▸ **INSTRUCTIONS TO FOLLOW**: Retype exactly what appears below from the line containing "[19,939,233,972] Bambuí-MG •" down to the line containing "[18,333,927,553] Эрдоган сделал", keeping both end lines. Do not include pictures.

▸ **DATASET ENTRIES**:

※ ※ ※

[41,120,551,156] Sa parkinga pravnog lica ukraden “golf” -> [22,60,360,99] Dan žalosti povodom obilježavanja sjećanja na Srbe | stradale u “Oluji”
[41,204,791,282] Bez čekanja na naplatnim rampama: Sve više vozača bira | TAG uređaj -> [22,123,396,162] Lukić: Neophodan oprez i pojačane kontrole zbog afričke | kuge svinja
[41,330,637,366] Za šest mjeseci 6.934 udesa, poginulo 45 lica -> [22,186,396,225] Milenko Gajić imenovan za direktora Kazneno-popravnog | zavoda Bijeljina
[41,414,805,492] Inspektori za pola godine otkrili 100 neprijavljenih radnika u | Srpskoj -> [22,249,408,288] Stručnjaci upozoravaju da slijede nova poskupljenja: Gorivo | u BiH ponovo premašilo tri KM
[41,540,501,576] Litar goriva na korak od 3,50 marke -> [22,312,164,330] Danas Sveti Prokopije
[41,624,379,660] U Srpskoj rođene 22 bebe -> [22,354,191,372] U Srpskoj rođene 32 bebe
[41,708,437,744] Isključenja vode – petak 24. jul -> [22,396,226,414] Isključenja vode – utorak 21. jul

※ ※ ※

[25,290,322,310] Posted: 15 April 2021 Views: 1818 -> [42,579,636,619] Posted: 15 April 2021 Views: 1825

※ ※ ※

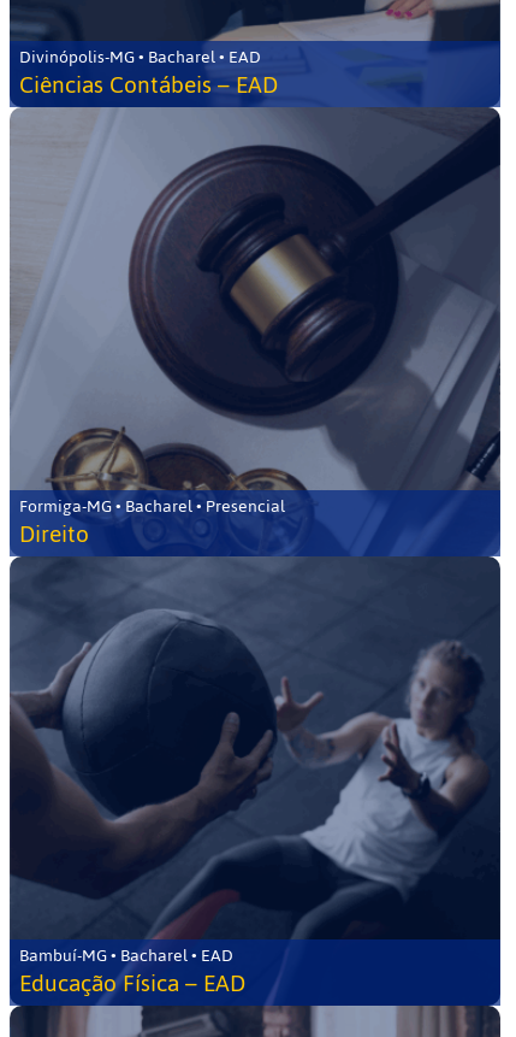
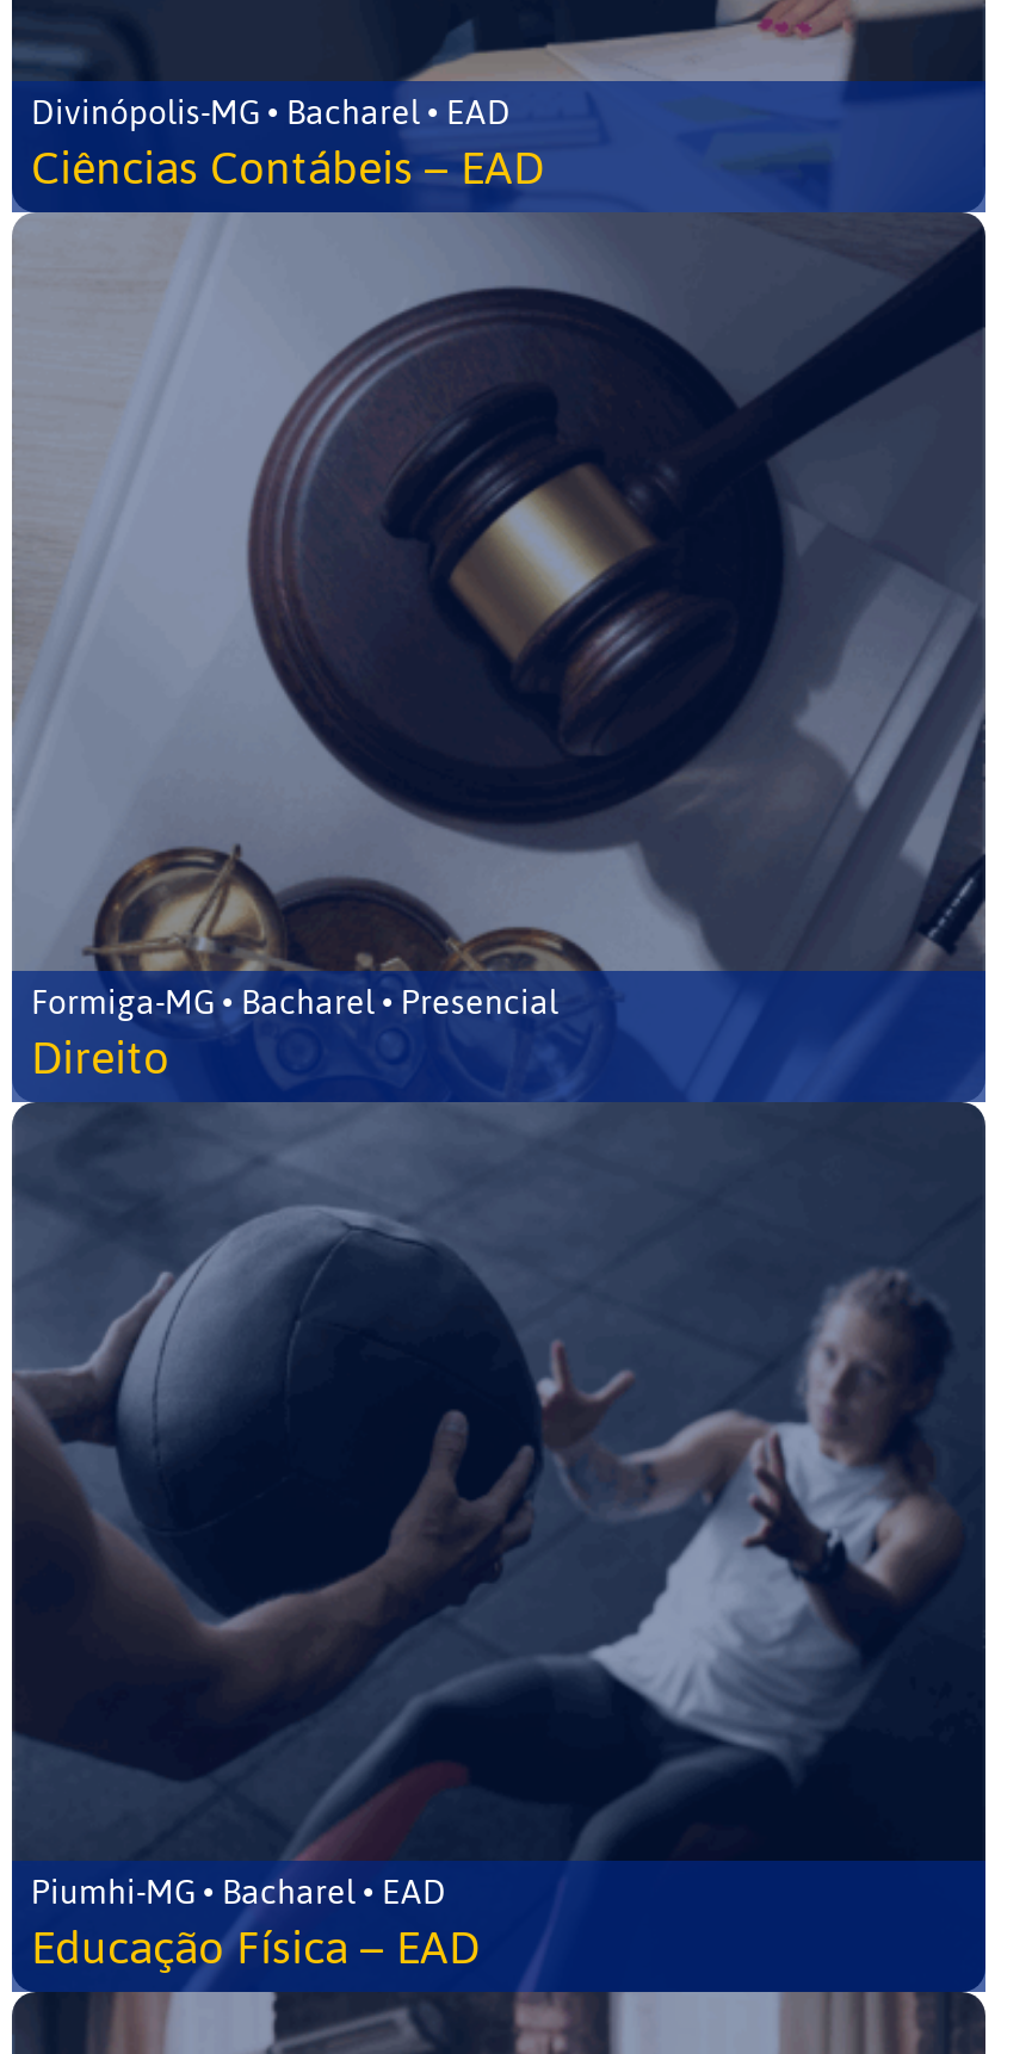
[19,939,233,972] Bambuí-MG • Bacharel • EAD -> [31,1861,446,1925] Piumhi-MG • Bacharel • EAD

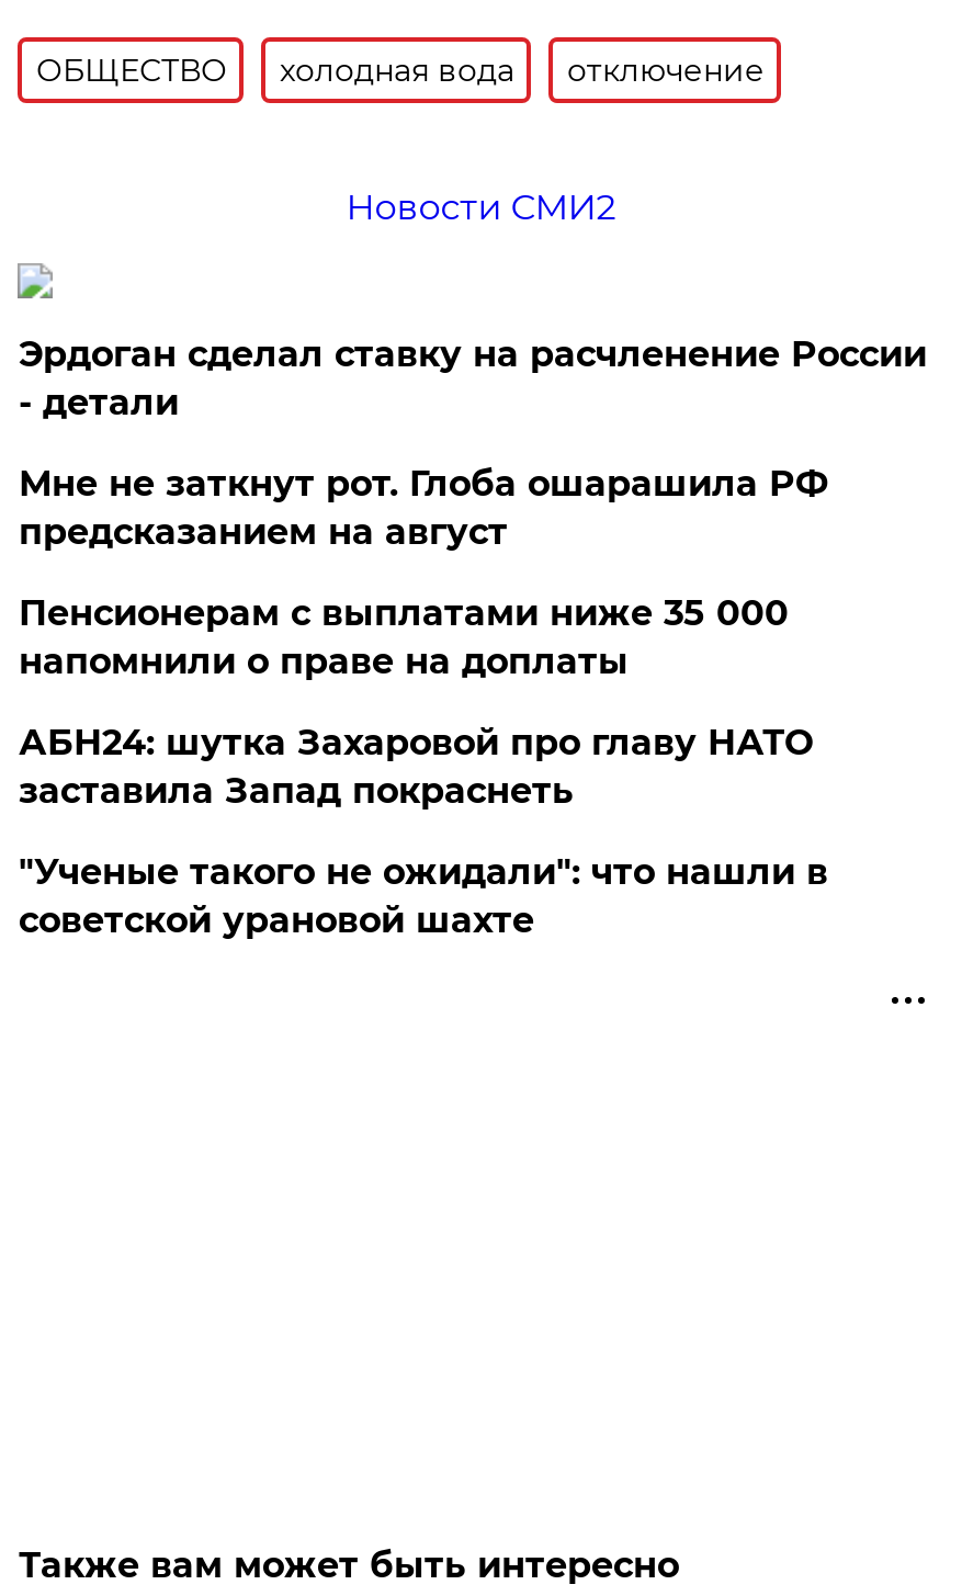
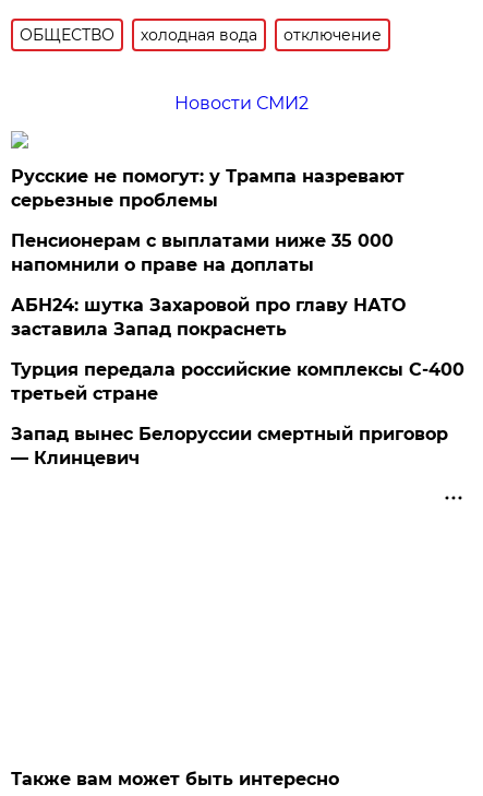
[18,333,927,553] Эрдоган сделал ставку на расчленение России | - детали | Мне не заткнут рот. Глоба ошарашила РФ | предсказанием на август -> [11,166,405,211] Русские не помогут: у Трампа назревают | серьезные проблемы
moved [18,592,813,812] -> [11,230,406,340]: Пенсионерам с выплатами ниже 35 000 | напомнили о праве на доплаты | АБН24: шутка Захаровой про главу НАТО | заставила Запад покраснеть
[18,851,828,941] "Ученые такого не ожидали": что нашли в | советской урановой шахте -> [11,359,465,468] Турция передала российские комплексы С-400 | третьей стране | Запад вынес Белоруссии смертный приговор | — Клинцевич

※ ※ ※

▸ **PROBLEM SOLUTION**:
[19,939,233,972] Bambuí-MG • Bacharel • EAD -> [31,1861,446,1925] Piumhi-MG • Bacharel • EAD

[18,333,927,553] Эрдоган сделал ставку на расчленение России | - детали | Мне не заткнут рот. Глоба ошарашила РФ | предсказанием на август -> [11,166,405,211] Русские не помогут: у Трампа назревают | серьезные проблемы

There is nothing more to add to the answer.